2010: the year of…
6Jan10

We have the technology

We have the technology

Welcome to the future.

Its 2010, a time oft referred to in sci-fi movies and old TV shows as “The Future”. Sure, we haven’t got hover cars yet, but technology and media is now well and truly exceeding expectations. It wasn’t long ago that we were marveling at the push and touch technology in the Tom Cruise movie Minority Report, now becoming a reality on smart phones and the forthcoming iTablets.

In fact, technology and media are evolving so rapidly that its hard to keep up with what will be the break-out hit of the year and what marketers should be focussing on. Here are just some of the prognostications from those in the know:

American blogger and technology thinker Peter Kim feels that 2010 will be the year of mobile.

Here’s why:

  • Devices. Mobile phones have been getting more sophisticated, as operating systems evolve, batteries live longer, and processors run faster. And it’s not just phones – netbooks have been hot and tablets will soon seize the spotlight.
  • Applications. Thousands of applications available specifically for mobile experiences that aren’t the clunky WAP-based sites of old. These run on more sophisticated operating systems, given users familiar interface cues.
  • Networks. 3G networks might be strained now, but that won’t be the case forever. AOL initially strained under the demands of dial-up, but end up thriving (and then missing the switch to broadband). Wi-fi hotspots have proliferated and you can find a network almost anywhere you go today.

These three areas will continue to progress and if competition keeps prices in check, innovation will continue and we’ll be more connected than ever by the end of the year. We’ve seen interesting concepts in all three of these areas before, but today’s overall system has reached a point of maturity making the mobile experience useful, usable, and desirable.

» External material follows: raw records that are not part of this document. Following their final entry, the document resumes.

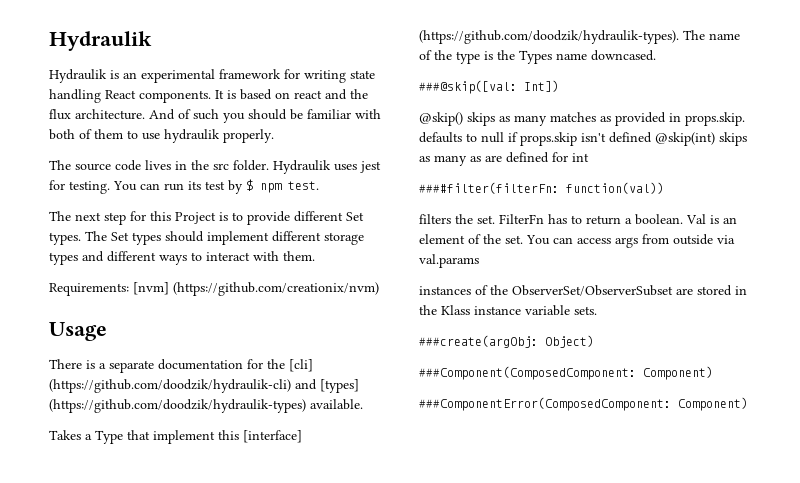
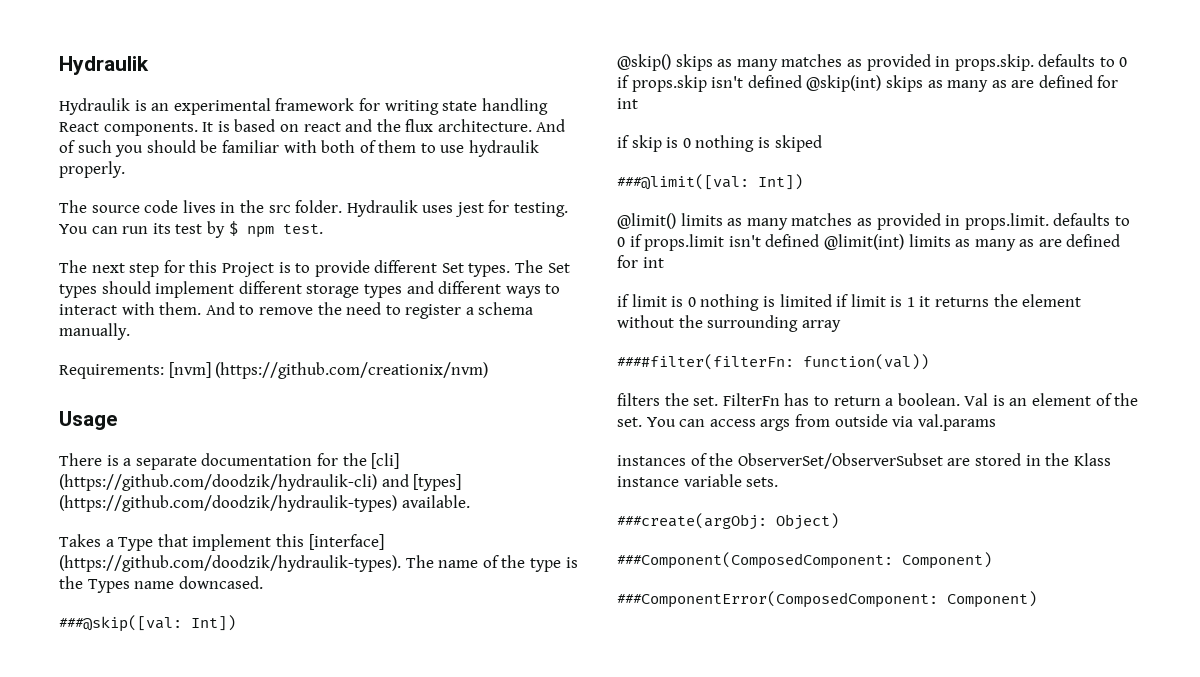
(315, 256) none -> [205,302,534,319] [59,323,130,340] And to remove the need to register a schema manually.
[481,132,504,143] null -> [1119,57,1128,67] 0
(589, 157) none -> [617,135,822,152] [617,174,803,190] [617,213,1130,230] [617,234,1121,251] [617,255,664,268] [617,294,1082,311] [617,315,841,332] // if skip is 0 nothing is skiped // ###@limit([val: Int]) // @limit() limits as many matches as provided in props.limit. defaults to 0 if props.limit isn't defined @limit(int) limits as many as are defined for int // if limit is 0 nothing is limited if limit is 1 it returns the element without the surrounding array

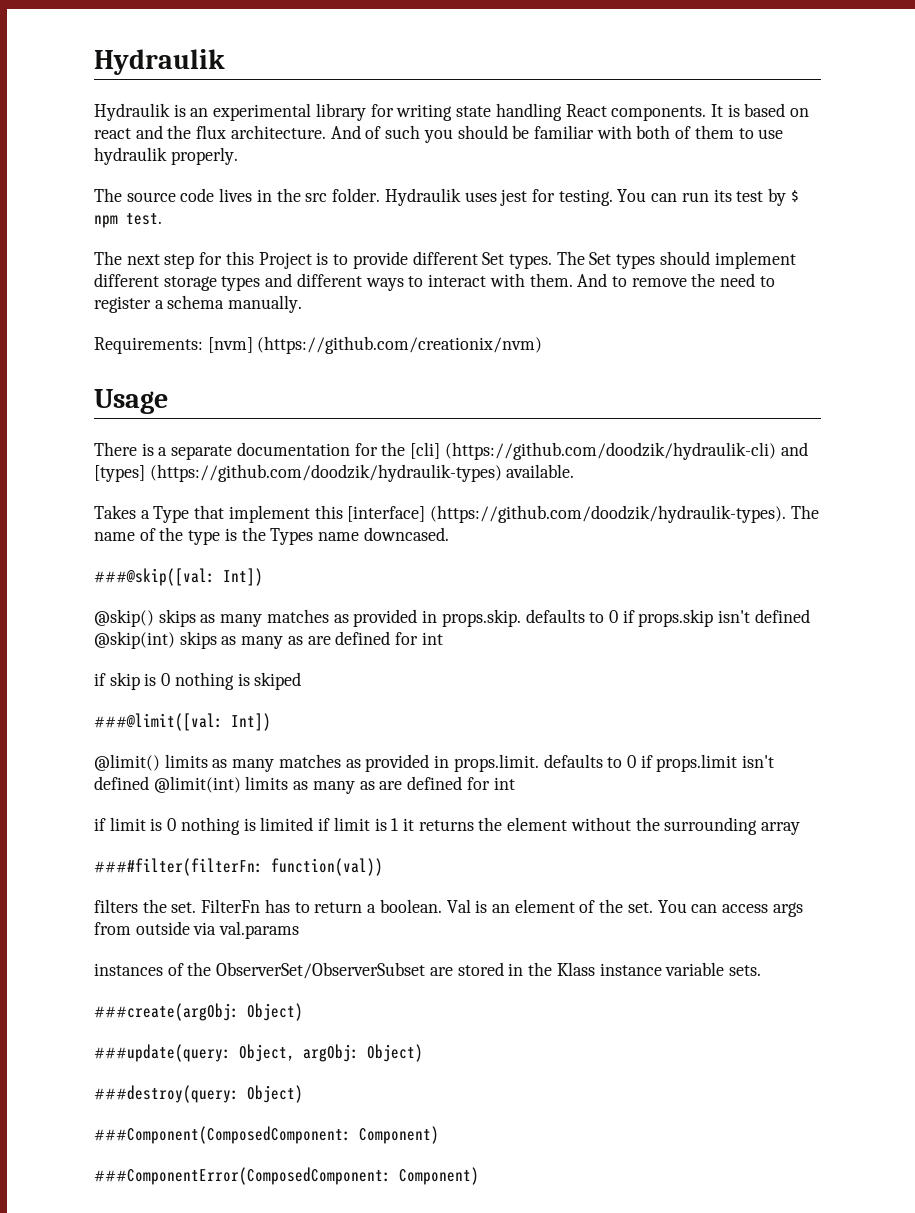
[275,98,355,111] framework -> [315,103,366,121] library
(839, 521) none -> [94,1044,423,1062] [94,1085,303,1103] // ###update(query: Object, argObj: Object) // ###destroy(query: Object)

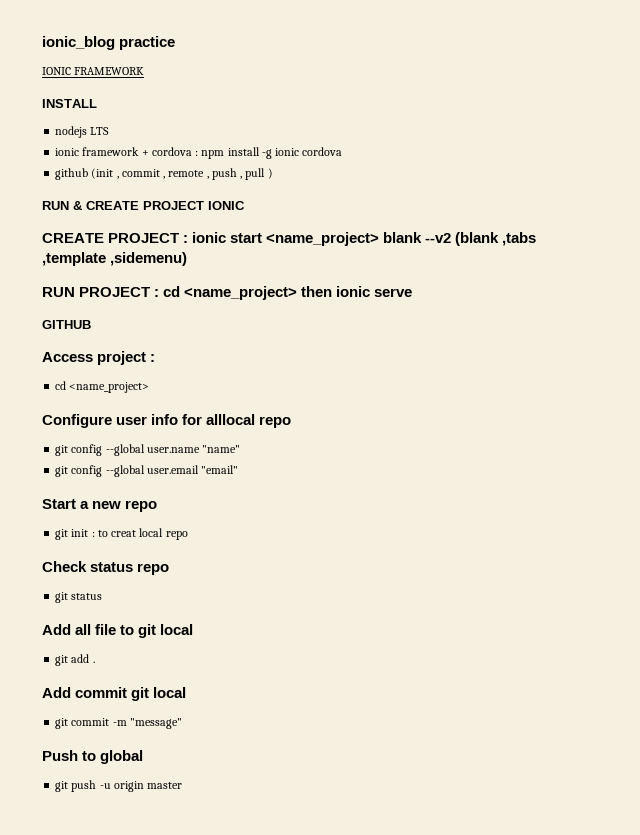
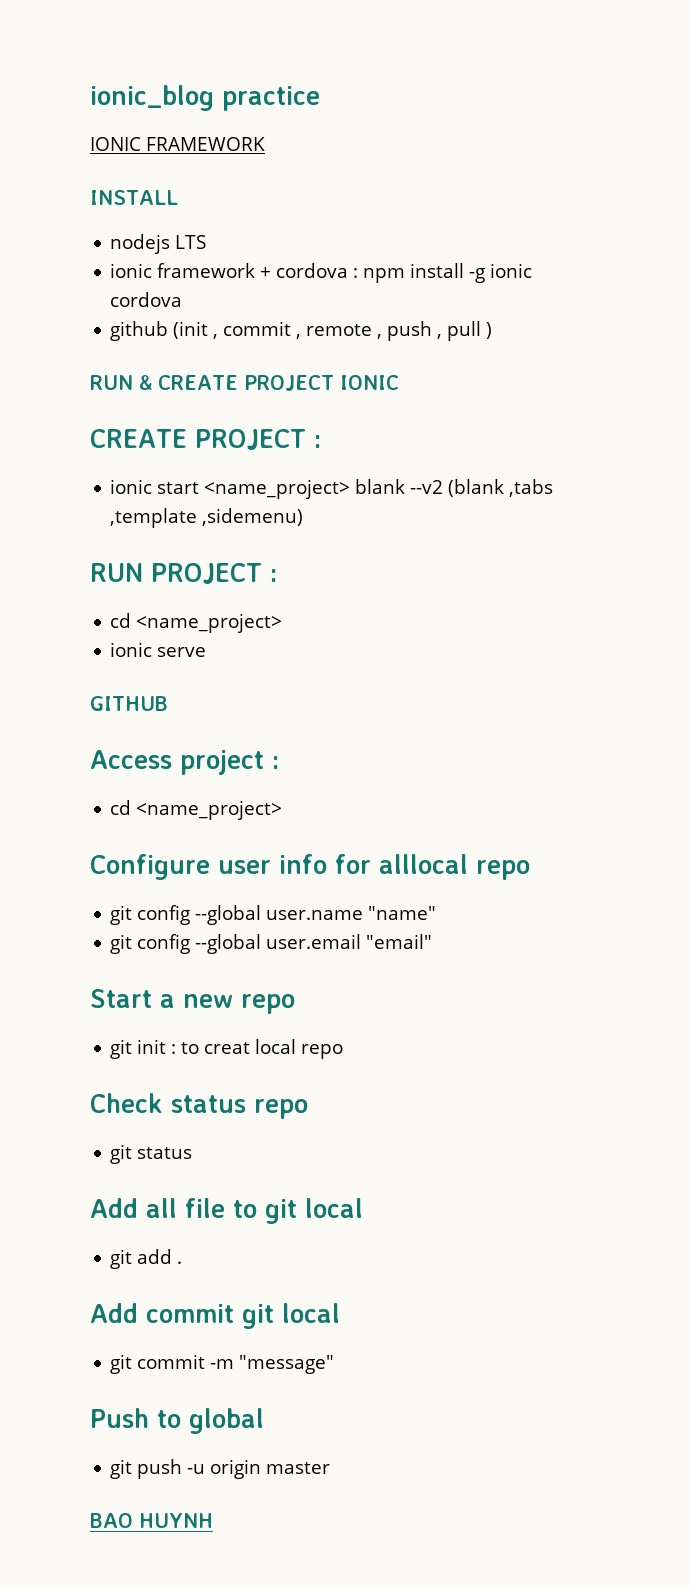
(189, 239) none -> (321, 441) //
[163,286,333,300] cd <name_project> then -> [110,613,283,633] // cd <name_project> //
(183, 785) none -> [90,1513,213,1528] // BAO HUYNH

At Mashable, Josh Jones Dilworth wrote that in 2010 the very best marketers, PR professionals, and social media consultants will put data at the center of everything they do. He argues that data is a major asset that marketers will finally utilise professionally for better results.

The team at Hubspot claim that 2010 will be the year that Inbound Marketing Crosses the Chasm:

outbound tactics that worked well-enough in 2009 for your business will not work 5 years later in 2014. Companies must continue to evolve with the marketplace or face extinction.

Here in Australia, none other than Harold Mitchell, country’s largest media buyer, is acknowledging that “the broadcast model that has enjoyed so much success in the 20th Century, the distribution of content from one to many, is losing its grip on the population, and especially younger generations.”

Mitchell doesn’t see 2010 as the tipping point, admitting that our traditional media have been “cushioned by protectionist media legislation and expensive and slow broadband availability”. But he does see it looming very large as the National Broadband Network takes shape and he warns that,

for media owners and for marketers this means a sea change in thinking – the emerging media delivery systems will be largely controlled by consumers who will be able to block content they do not want to receive.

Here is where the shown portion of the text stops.